* ACTIVITY *
Beneath this instruction is a listing. Transcribe from it only the stretch from the line with "1 SETT (60 CM): 11" through the line with "total: 5002.50 -> 4753.99", both end lines included, exactly as written.
(DATA FOR PROCESSING Opens)
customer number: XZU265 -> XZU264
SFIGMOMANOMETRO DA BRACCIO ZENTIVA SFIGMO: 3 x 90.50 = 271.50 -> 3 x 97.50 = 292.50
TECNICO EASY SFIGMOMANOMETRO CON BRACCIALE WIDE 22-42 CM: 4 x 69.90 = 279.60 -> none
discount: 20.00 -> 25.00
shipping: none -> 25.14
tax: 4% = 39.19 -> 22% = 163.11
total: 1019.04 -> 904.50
(DATA FOR PROCESSING Closes)
(DATA FOR PROCESSING Opens)
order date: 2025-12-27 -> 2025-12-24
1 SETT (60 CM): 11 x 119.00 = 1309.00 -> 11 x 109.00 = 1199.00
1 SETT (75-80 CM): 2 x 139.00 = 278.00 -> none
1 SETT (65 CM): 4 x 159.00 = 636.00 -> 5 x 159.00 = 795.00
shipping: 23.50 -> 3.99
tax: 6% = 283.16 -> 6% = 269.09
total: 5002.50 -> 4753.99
(DATA FOR PROCESSING Closes)
* YOUR SOLUTION *
1 SETT (60 CM): 11 x 119.00 = 1309.00 -> 11 x 109.00 = 1199.00
1 SETT (75-80 CM): 2 x 139.00 = 278.00 -> none
1 SETT (65 CM): 4 x 159.00 = 636.00 -> 5 x 159.00 = 795.00
shipping: 23.50 -> 3.99
tax: 6% = 283.16 -> 6% = 269.09
total: 5002.50 -> 4753.99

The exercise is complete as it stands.